▶ _Assignment_
Everything from the line containing "Crocs Jibbitz Double" through the line containing "total: 117.71 -> 111.95" in the listing below should be copied exactly, and nothing more.

▶ _Provided entries_
=== Begin Enclosure ===

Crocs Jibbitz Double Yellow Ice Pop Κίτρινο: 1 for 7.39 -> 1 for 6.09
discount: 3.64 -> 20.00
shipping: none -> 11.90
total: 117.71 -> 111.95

=== End Enclosure ===
=== Begin Enclosure ===

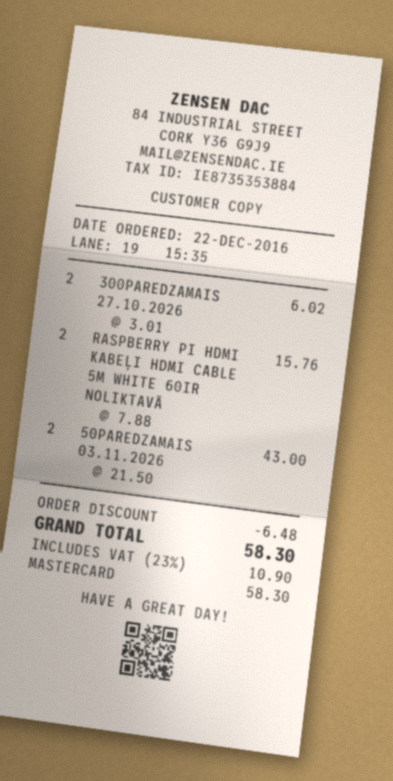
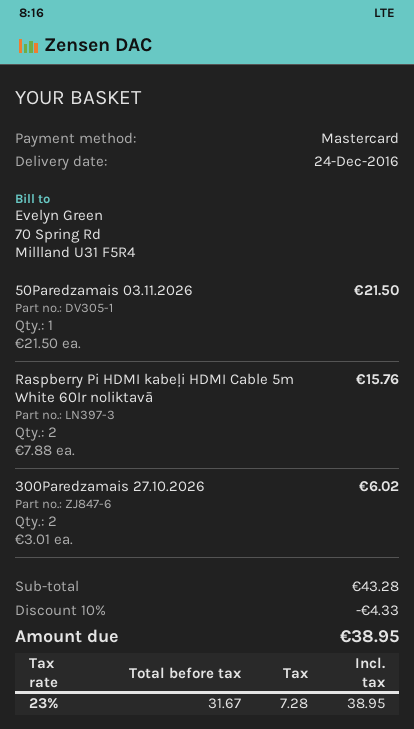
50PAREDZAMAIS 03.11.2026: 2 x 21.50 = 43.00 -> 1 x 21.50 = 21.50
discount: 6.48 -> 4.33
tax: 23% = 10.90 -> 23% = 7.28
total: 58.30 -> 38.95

=== End Enclosure ===

▶ _Result for this exercise_
Crocs Jibbitz Double Yellow Ice Pop Κίτρινο: 1 for 7.39 -> 1 for 6.09
discount: 3.64 -> 20.00
shipping: none -> 11.90
total: 117.71 -> 111.95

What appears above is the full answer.